How to make better slides for your next talk
I’ve been to several conferences recently, and 95% of the slides were crap.
Readers of my blog are surely in that elusive minority of presentation gurus. But just in case, here’s some tips to improve your next talk.
First, remember slides are a scaffold to help your audience follow along. They’re not a substitute for the voiceover you provide. In fact, if your slides make sense without you talking, you’ve put way too much content on them.
Avoid this dilemma by making everything on your slide larger and simpler. This means fewer words on your slides in a big font. Turn that wall of text into four words that summarise your point. Or, better, a picture. Convert complicated diagrams into simple blocks.
You can test your slide by zooming out to 25%, so it looks tiny in PowerPoint. Does it still make sense? This is how it will look from the back of the conference hall. If something is confusing or blurry, make it simpler and larger.
(Side note: I hate when someone apologises for their cluttered slide before explaining they won’t cover all of it. Why did they show it, then? They knew it was rubbish and couldn’t be bothered to edit it. Grrrr!)
Secondly, your presentation should probably tackle fewer topics. Your audience has a tiny attention span, degraded by a decade of social media and TikTok. Pick one big thing to talk about and repeat yourself many times to make an impact.

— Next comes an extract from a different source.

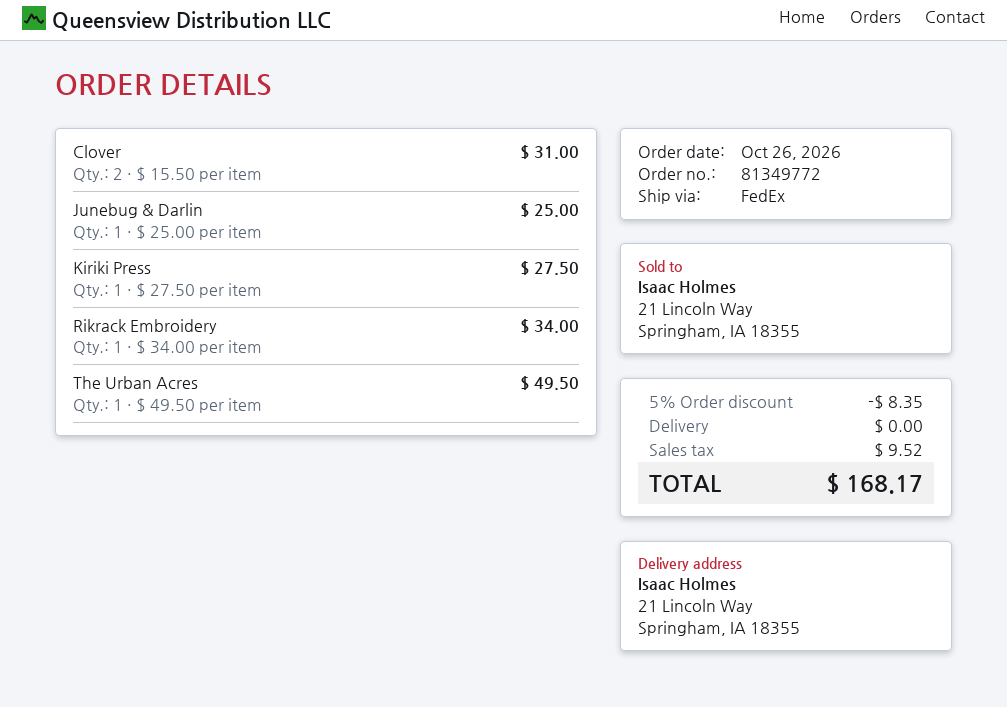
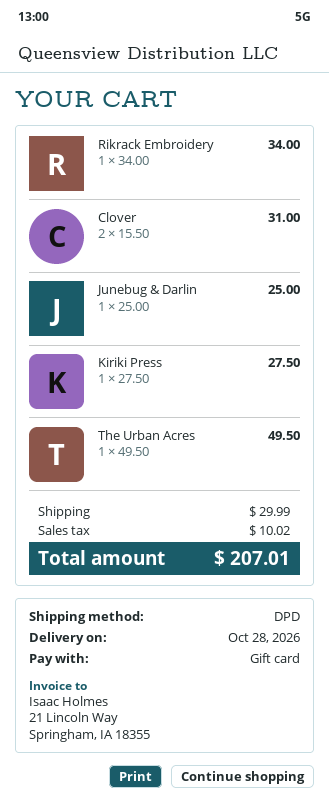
shipping method: FedEx -> DPD
discount: 5% = 8.35 -> none
shipping: 0.00 -> 29.99
tax: 9.52 -> 10.02
total: 168.17 -> 207.01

Contrary to popular opinion, fewer slides aren’t necessarily better. It can be quite engaging to switch slides every thirty seconds, provided there isn’t much information on each slide. If you have to animate in lots of pieces of your slide, it probably deserves to be split across three or four slides.
Finally, don’t finish your talk with a “Q&A” slide. Instead, have a summary slide of your main point (or a call-to-action) and leave it on the screen while you take questions. That way, your main point is still seeping in while you’re answering the audience.